» **Records for the exercise**
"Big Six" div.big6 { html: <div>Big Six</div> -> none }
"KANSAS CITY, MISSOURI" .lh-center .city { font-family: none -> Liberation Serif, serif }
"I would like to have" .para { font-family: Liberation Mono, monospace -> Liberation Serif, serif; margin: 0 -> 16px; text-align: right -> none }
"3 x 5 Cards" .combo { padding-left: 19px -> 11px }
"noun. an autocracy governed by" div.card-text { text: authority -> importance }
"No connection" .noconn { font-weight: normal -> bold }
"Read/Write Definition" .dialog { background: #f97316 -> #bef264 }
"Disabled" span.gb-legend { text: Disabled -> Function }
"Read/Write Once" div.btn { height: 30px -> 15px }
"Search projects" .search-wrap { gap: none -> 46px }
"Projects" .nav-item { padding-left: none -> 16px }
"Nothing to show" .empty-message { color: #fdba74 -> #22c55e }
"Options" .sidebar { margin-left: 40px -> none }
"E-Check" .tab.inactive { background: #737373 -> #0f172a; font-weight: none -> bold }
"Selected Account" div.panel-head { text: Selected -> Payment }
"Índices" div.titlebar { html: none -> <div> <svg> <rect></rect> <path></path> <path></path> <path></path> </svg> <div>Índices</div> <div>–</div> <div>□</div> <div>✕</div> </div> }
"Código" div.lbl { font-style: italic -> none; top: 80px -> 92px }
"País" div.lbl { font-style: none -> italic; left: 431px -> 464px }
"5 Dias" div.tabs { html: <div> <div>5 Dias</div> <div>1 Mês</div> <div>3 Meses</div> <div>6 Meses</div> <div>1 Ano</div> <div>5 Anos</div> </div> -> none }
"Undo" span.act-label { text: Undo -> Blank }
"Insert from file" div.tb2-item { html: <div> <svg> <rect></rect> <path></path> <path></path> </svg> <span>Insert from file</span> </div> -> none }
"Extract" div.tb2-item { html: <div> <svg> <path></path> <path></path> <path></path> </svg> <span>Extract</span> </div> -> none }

» **What is expected**
Of all the entries above, output exactly the lines between the one holding "font-weight: normal ->" and the one holding "color: #fdba74 ->", inclusive.

» **Result of the exercise**
"No connection" .noconn { font-weight: normal -> bold }
"Read/Write Definition" .dialog { background: #f97316 -> #bef264 }
"Disabled" span.gb-legend { text: Disabled -> Function }
"Read/Write Once" div.btn { height: 30px -> 15px }
"Search projects" .search-wrap { gap: none -> 46px }
"Projects" .nav-item { padding-left: none -> 16px }
"Nothing to show" .empty-message { color: #fdba74 -> #22c55e }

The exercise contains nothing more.